Where available, market data is used to value assets, however
for some less liquid assets, up-to-date data is not available,
certain estimates regarding inputs to the valuation are required to
be made, as disclosed in Note 13.
4. Operating segments
Predominantly all Group operations arise from electricity
distribution in the North West of England and associated
activities. Only one operating segment is, therefore, regularly
reviewed by the Chief Executive Officer and Executive Leadership
Team.
The geographical origin and destination of revenue is all within
the United Kingdom. In addition, whilst revenue can fluctuate with
weather conditions, revenues are not affected significantly by
seasonal trends.
Notes to the Condensed Consolidated Financial Statements
(continued)
5. Investment income
Unaudited Unaudited Audited
Period ended Period ended Year ended
30 Sept 30 Sept 31 Mar 2021
2021 2020 GBPm
GBPm GBPm
======================================= ============= ============= ============
Interest receivable on short-term bank
deposits 0.3 0.4 0.9
======================================= ============= ============= ============
6. Finance expense
Unaudited Unaudited Audited
Period ended Period ended Year ended
30 Sept 30 Sept 31 Mar 2021
2021 2020 GBPm
GBPm GBPm
=============================================== ============= ============= ============
Interest expense:
Interest on Group borrowings 7.0 8.2 17.5
Interest on borrowings held at amortised
cost 20.2 19.9 40.9
Net interest settlements on derivatives (0.2) (0.3) (9.5)
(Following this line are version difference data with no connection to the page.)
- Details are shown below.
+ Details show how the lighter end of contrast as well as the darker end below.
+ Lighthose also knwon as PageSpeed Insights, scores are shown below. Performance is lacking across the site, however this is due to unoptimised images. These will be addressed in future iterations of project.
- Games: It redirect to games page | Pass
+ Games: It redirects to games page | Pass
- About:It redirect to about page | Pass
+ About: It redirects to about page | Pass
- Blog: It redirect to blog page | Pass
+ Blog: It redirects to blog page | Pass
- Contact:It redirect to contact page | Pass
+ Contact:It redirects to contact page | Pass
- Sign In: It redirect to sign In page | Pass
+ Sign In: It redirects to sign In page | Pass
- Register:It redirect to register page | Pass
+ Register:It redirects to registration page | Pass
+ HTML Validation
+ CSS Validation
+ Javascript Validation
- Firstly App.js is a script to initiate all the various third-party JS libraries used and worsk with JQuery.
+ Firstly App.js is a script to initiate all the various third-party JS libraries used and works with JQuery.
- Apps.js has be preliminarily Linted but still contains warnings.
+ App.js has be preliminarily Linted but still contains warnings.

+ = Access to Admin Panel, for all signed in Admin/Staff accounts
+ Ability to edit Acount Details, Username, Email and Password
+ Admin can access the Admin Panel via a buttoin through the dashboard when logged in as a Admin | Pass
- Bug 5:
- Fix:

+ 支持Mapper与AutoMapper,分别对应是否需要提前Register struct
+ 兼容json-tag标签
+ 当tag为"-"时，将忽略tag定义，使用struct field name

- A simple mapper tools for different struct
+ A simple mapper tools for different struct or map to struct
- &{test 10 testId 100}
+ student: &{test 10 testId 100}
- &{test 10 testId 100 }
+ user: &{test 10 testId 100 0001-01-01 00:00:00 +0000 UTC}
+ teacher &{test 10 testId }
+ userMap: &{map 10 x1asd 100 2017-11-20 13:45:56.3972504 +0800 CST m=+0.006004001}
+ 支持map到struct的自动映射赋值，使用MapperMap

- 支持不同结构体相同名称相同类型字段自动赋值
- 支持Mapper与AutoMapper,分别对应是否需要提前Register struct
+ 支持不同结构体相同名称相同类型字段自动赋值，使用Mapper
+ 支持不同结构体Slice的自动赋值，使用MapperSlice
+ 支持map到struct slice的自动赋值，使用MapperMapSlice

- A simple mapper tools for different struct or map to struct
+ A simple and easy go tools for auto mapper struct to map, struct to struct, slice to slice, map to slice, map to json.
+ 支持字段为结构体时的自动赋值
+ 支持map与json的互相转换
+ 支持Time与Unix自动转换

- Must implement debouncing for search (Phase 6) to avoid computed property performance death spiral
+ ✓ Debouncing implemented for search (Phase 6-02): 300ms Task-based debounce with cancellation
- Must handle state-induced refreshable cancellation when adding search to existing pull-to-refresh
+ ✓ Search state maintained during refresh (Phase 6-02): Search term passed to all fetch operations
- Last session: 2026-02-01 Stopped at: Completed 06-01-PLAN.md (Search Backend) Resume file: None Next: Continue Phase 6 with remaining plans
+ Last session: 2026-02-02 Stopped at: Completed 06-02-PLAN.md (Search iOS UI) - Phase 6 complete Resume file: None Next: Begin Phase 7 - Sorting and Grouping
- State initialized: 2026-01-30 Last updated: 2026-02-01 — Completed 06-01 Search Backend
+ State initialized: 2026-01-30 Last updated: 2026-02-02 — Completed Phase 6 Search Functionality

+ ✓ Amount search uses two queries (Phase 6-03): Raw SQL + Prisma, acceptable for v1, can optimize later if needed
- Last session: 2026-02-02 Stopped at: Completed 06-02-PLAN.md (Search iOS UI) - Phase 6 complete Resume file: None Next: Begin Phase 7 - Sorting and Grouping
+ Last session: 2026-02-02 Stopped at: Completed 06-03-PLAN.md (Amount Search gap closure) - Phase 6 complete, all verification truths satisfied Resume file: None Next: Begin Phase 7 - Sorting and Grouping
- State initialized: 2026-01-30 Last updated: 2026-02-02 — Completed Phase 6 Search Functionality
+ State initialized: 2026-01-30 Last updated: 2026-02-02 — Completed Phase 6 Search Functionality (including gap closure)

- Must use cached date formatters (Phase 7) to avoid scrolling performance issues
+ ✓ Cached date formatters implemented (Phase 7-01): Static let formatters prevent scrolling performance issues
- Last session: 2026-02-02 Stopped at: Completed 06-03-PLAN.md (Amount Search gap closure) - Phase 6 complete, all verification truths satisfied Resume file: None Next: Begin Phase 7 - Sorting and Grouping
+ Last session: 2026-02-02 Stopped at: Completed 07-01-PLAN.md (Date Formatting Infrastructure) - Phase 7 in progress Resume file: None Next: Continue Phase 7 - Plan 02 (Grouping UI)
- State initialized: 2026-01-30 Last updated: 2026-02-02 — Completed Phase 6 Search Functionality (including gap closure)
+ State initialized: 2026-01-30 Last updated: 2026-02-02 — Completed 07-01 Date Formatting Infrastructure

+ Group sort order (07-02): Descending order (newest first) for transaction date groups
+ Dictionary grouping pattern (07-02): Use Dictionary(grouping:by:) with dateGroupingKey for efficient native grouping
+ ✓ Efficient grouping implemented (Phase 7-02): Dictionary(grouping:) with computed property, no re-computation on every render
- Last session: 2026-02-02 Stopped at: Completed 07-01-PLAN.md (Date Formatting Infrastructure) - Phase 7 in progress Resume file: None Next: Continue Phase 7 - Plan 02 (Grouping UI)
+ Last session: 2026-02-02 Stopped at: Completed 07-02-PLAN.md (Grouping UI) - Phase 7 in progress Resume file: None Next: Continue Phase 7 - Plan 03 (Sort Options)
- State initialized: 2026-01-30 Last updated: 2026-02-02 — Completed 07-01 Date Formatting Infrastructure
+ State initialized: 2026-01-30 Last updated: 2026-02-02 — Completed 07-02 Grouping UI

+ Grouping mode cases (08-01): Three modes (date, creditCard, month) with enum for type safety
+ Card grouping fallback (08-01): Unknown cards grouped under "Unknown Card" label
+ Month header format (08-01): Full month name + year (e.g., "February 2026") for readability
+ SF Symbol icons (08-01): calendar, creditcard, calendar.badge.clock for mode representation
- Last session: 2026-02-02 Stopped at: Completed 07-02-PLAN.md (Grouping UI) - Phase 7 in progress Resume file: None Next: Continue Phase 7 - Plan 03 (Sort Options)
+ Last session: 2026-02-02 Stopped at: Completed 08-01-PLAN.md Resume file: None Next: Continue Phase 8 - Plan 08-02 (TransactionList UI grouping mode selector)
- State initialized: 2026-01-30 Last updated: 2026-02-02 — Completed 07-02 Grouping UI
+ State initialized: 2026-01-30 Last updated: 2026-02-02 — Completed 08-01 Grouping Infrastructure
Indexation of index-linked debt 8.2 2.1 5.7
Reimbursement of impairment on inter-company
loan liability 0.1 0.1 0.1
Interest payable on leases 0.1 0.1 0.2
Net interest on pension plan obligations 0.6 0.3 0.3
Capitalisation of borrowing costs under
IAS 23 (Note 9) (0.3) (0.3) (0.9)
----------------------------------------------- ------------- ------------- ------------
Total interest expense 35.7 30.1 54.3
Fair value movements on financial instruments:
Fair value losses/(gains) on derivatives
(Note 12) 59.6 66.4 57.9
=============================================== ============= ============= ============
Total finance expense 95.3 96.5 112.2
=============================================== ============= ============= ============
Notes to the Condensed Consolidated Financial Statements
(continued)
7. Taxation
Unaudited Unaudited Audited
Period ended Period ended Year ended
30 Sept 30 Sept 31 Mar 2021
2021 2020 GBPm
Group GBPm GBPm
======================================= ============= ============= ============
Corporation tax:
Current period 7.6 6.5 21.6
Adjustments in respect of prior period - - (0.9)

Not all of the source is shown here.